The move overshadowed a strong mainland listing debut for China Telecom, one of China's Big Three mobile phone providers. Its shares opened on a modest gain over their C¥4.53 list price, but leapt 19% shortly before midday, triggering a circuit-breaker trading halt. After they resumed trading, they added to the advance, closing up nearly 35%.

Raising US$7.3 billion, China Telecom's Shanghai initial public offering (under the ticker SH:601728) is the largest in the world so far this year. It is also the largest mainland listing since PetroChina SH:601857 raised US$8.9 billion in 2007, according to figures from Refinitiv.

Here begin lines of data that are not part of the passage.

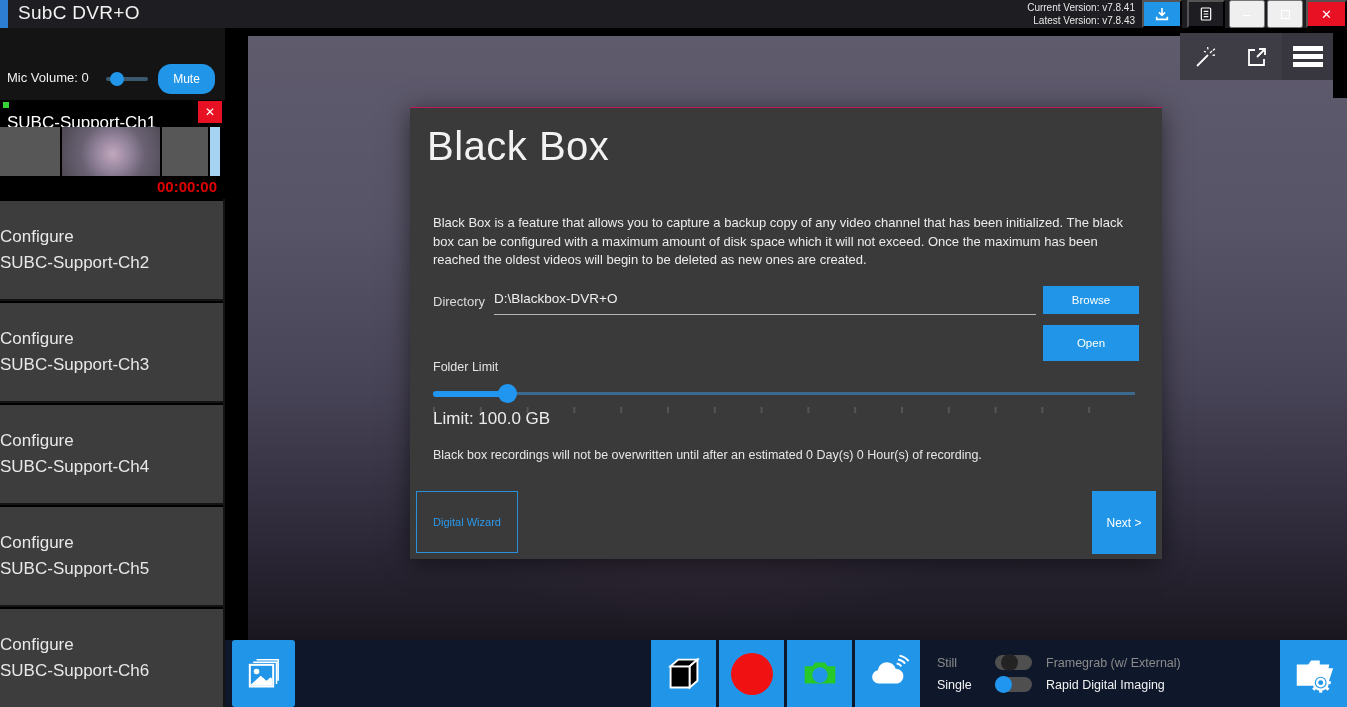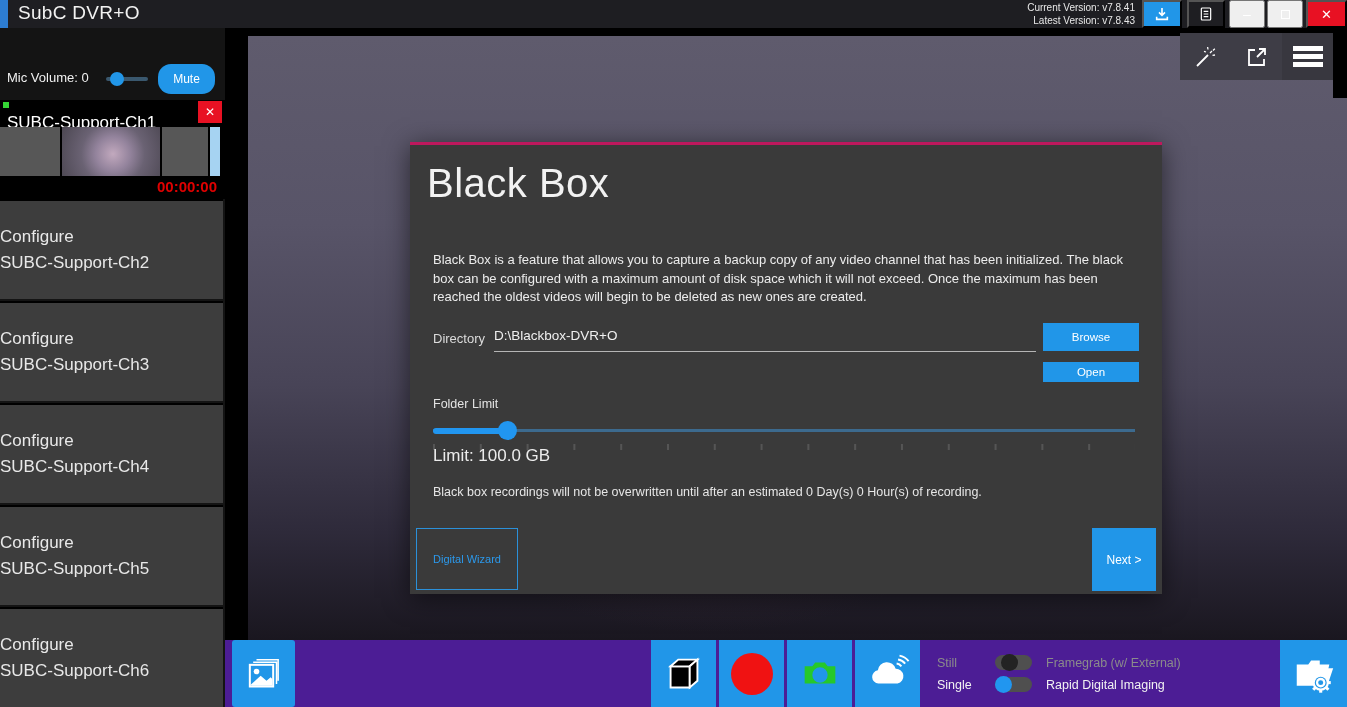"Black Box" .dialog { border-top: 3px solid #be185d -> 1px solid #be185d; margin-top: 35px -> none }
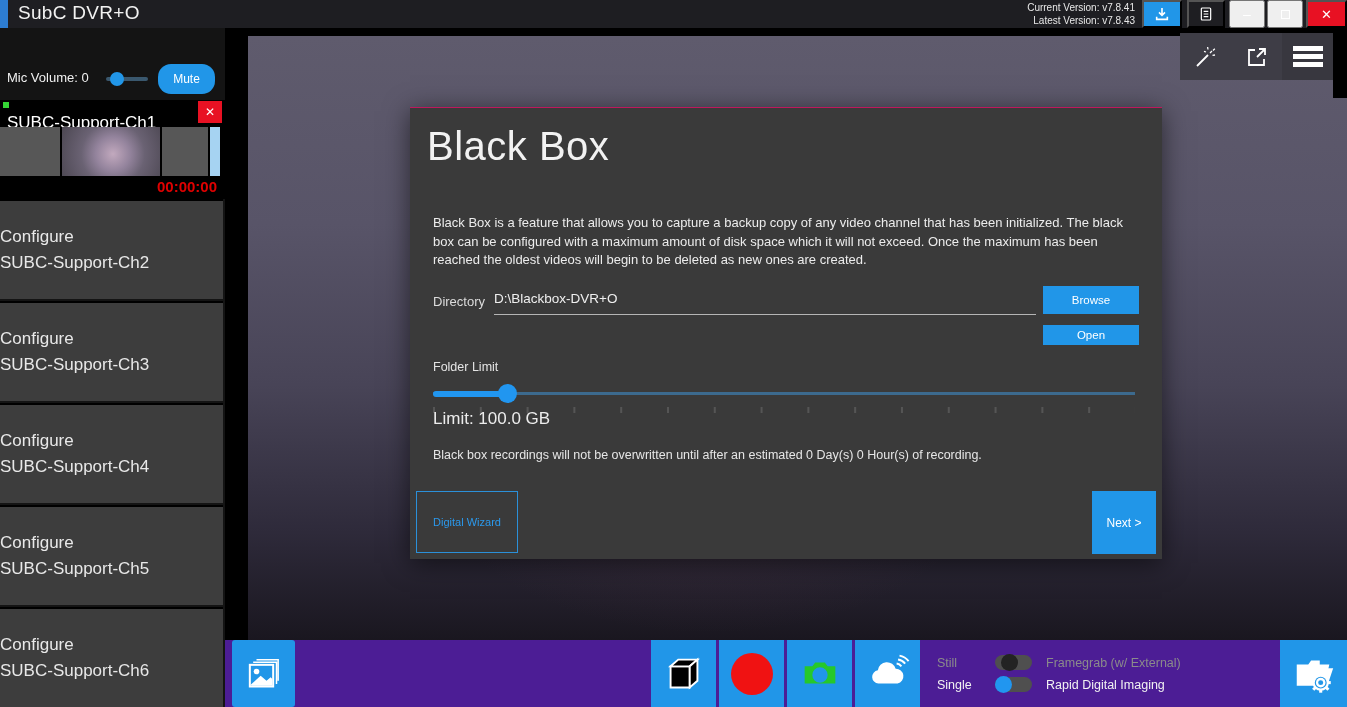"Open" .open-btn { height: 20px -> 36px }
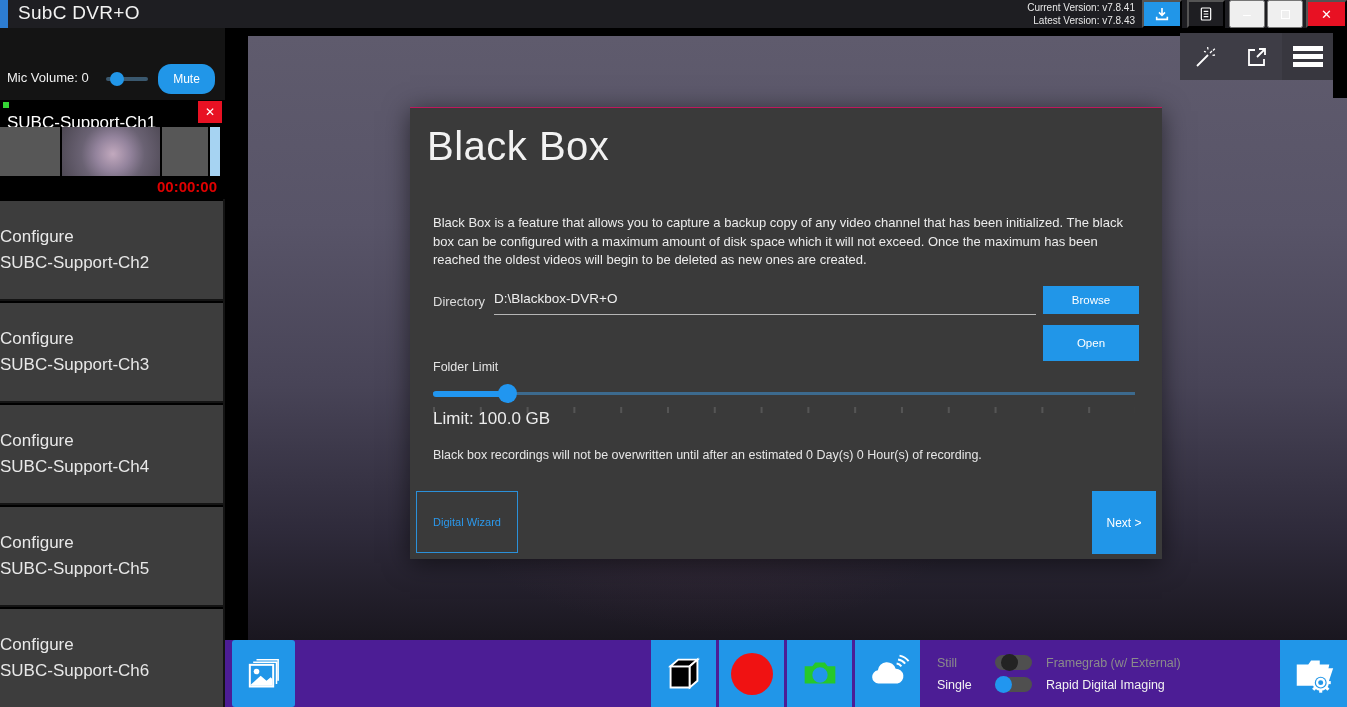"Still" .bottombar { background: #4c1d95 -> #0f172a }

The Shanghai listing of "A shares" comes after the New York Stock Exchange delisted China Telecom and rivals China Mobile and China Unicom, following through on a Trump-era directive against companies determined to be owned or controlled by the Chinese military. President Joe Biden has elected not to undo the move.

While it has targeted tech and specific industries, the central government in Beijing has resisted calls to support the economy through policy easing. Although the Chinese economy faces strong headwinds, the central bank left the one-year loan prime rate unchanged on Friday, at 3.85%. The five-year rate stayed at 4.65%.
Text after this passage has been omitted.